═════ DATASET RECORDS ═════

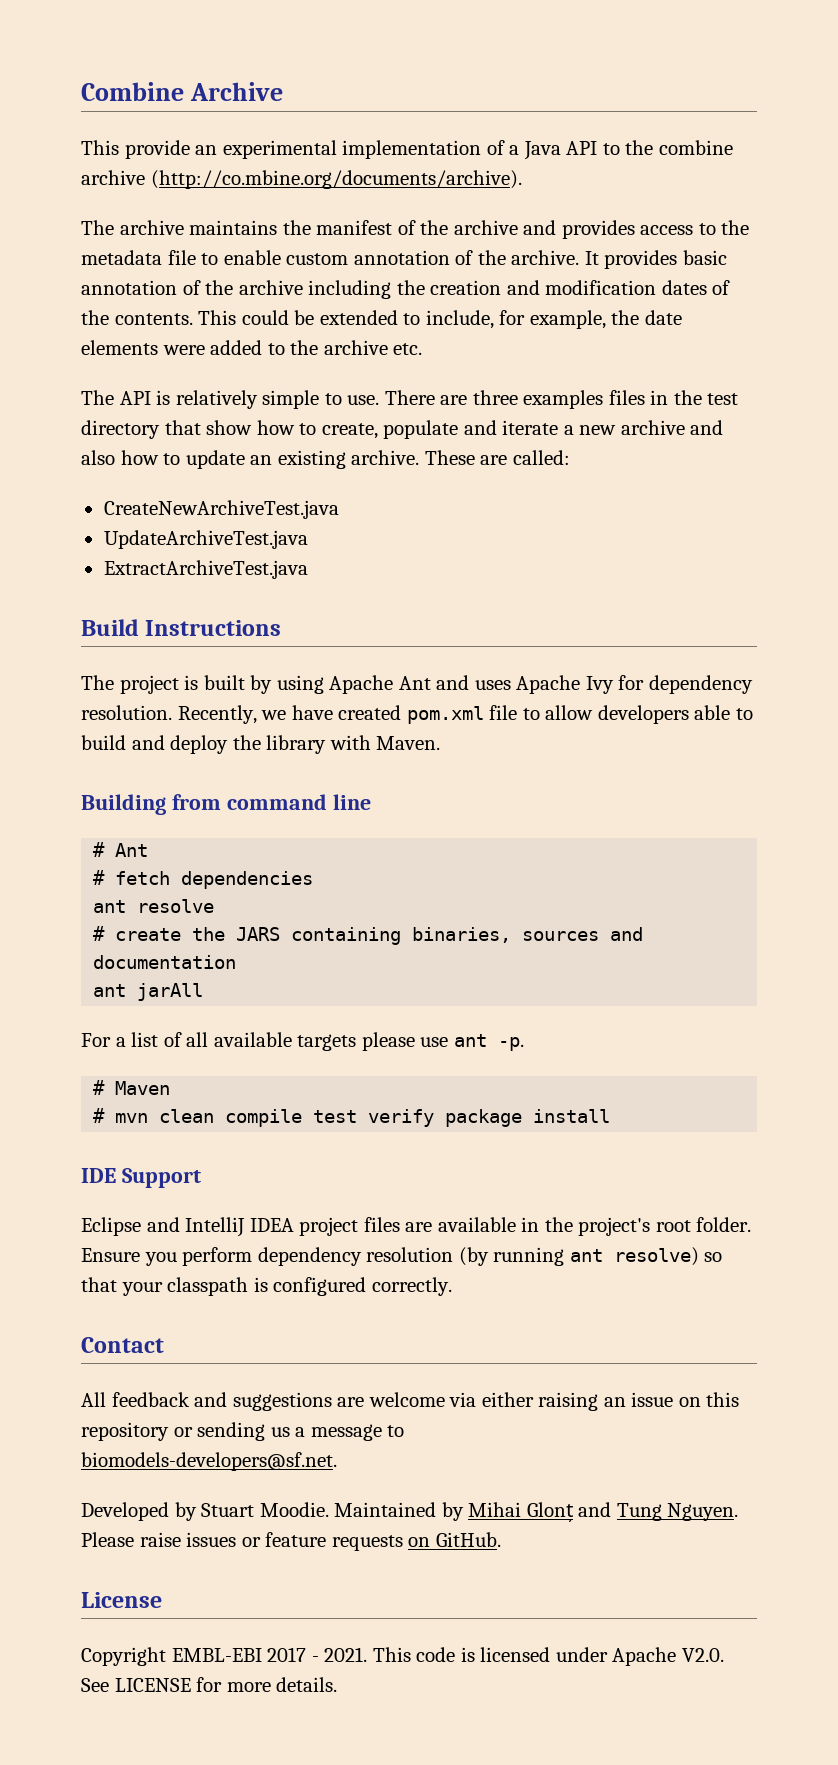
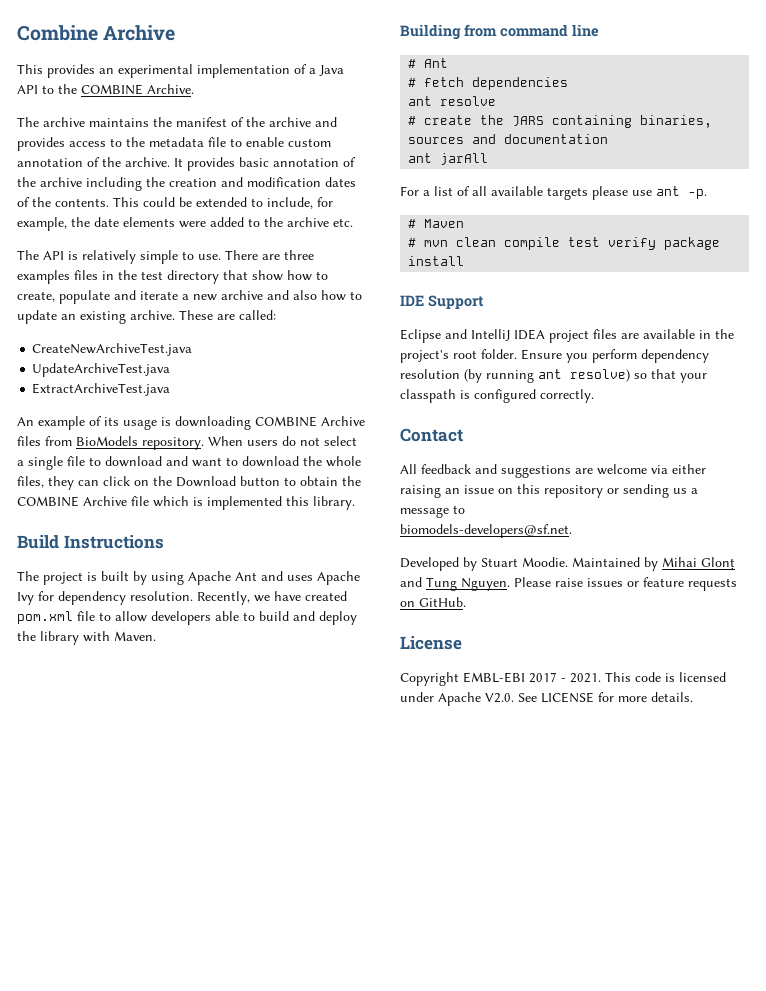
[124,140,190,159] provide -> [47,64,95,78] provides
[658,140,733,155] [81,170,522,189] combine archive (http://co.mbine.org/documents/archive). -> [81,84,194,95] COMBINE Archive.
(308, 569) none -> [17,416,365,430] [17,436,357,450] [17,456,361,470] [17,476,361,490] [17,496,355,510] // An example of its usage is downloading COMBINE Archive files from BioModels repository. When users do not select a single file to download and want to download the whole files, they can click on the Download button to obtain the COMBINE Archive file which is implemented this library.

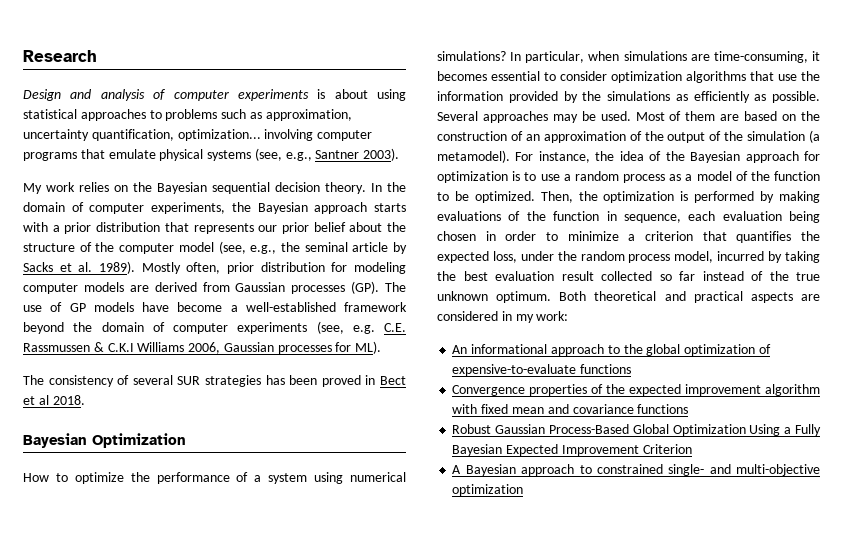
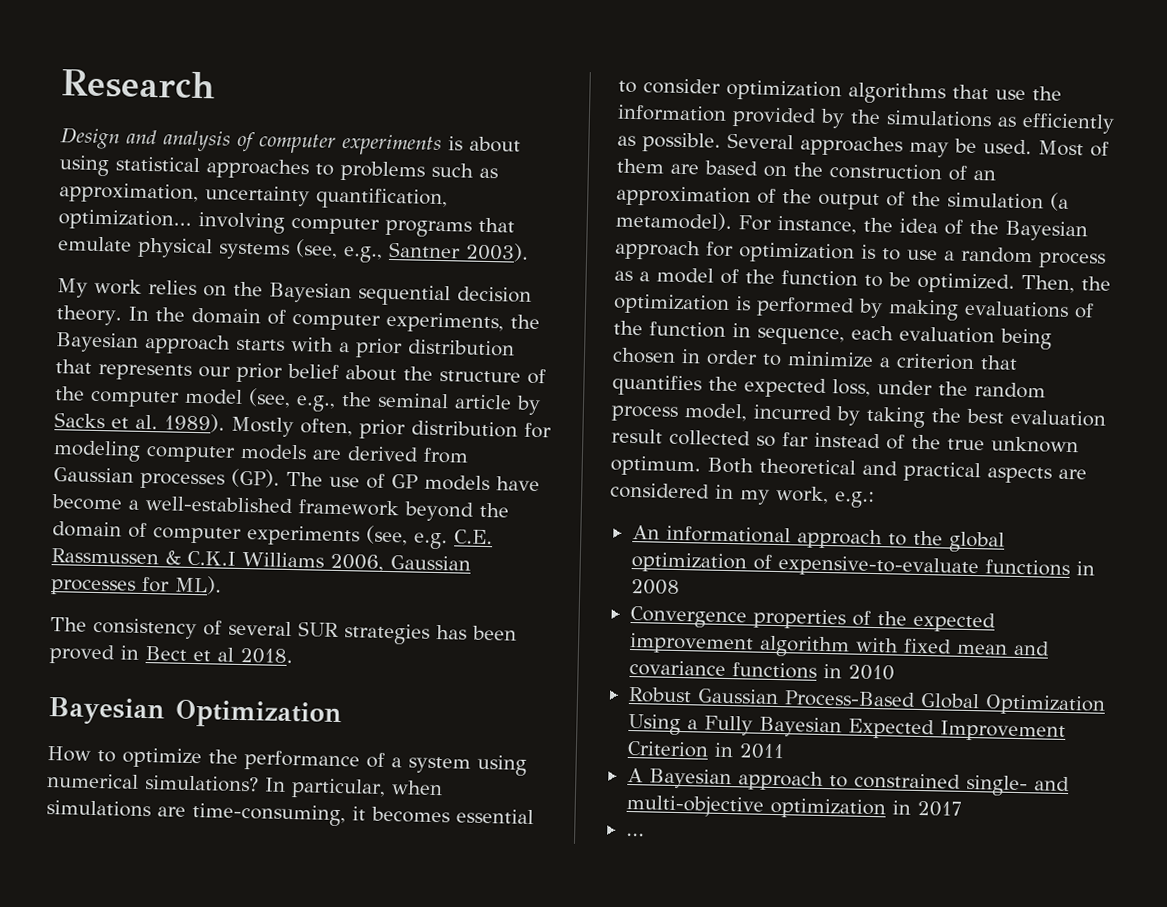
[536,311,569,321] work: -> [776,485,875,508] work, e.g.:
(632, 369) none -> [1075,561,1095,576] [630,578,680,595] in 2008
(689, 409) none -> [822,663,895,681] in 2010
(692, 449) none -> [713,742,785,760] in 2011
(524, 490) none -> [891,800,962,817] [625,832,645,837] in 2017 // ...

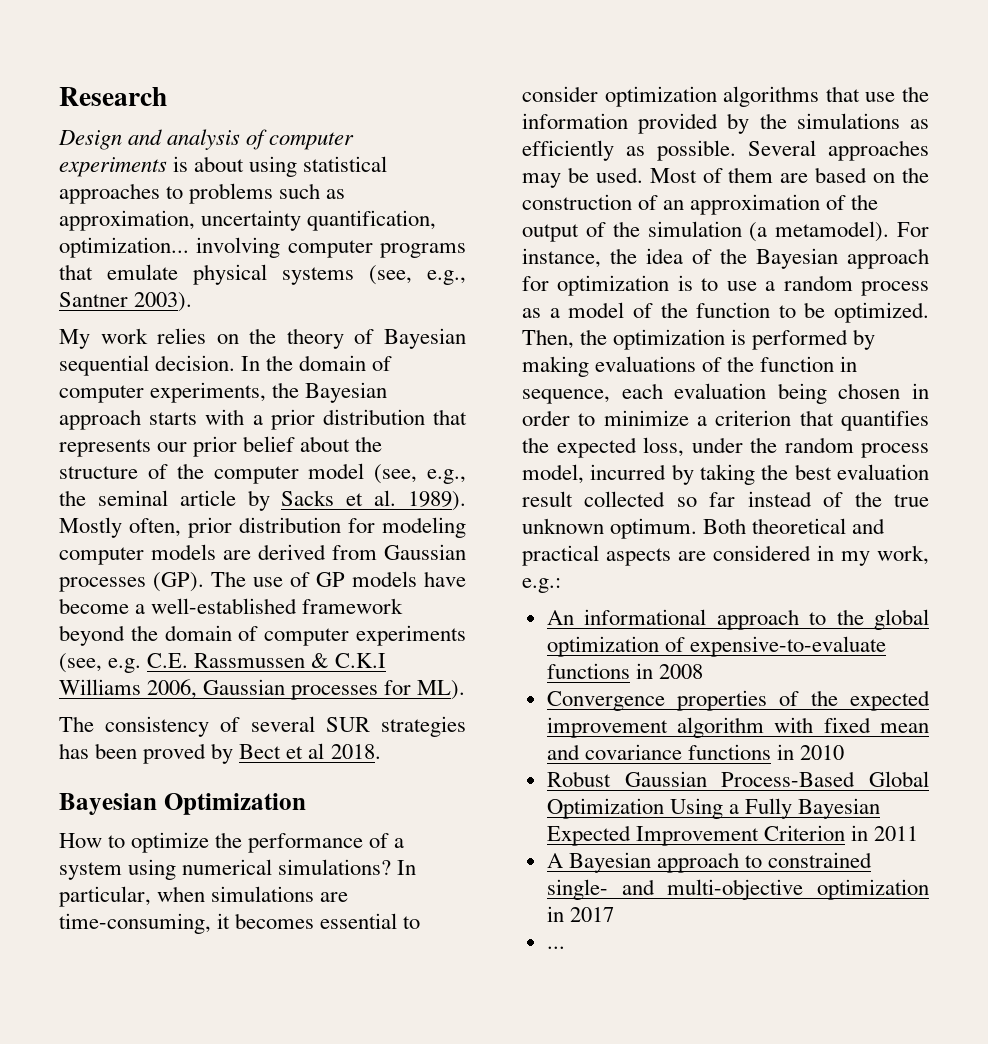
[269,282,532,307] [56,305,122,326] Bayesian sequential decision theory. -> [286,328,466,349] [59,355,236,376] theory of Bayesian sequential decision.
[120,645,139,660] in -> [211,743,234,764] by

═════

*THE PROBLEM*: When you come to the line containing "(524, 490) none" in the records above, repeat that line and all lines after it exactly, but not the pictures.

*ANSWER AREA*:
(524, 490) none -> [891,800,962,817] [625,832,645,837] in 2017 // ...

[269,282,532,307] [56,305,122,326] Bayesian sequential decision theory. -> [286,328,466,349] [59,355,236,376] theory of Bayesian sequential decision.
[120,645,139,660] in -> [211,743,234,764] by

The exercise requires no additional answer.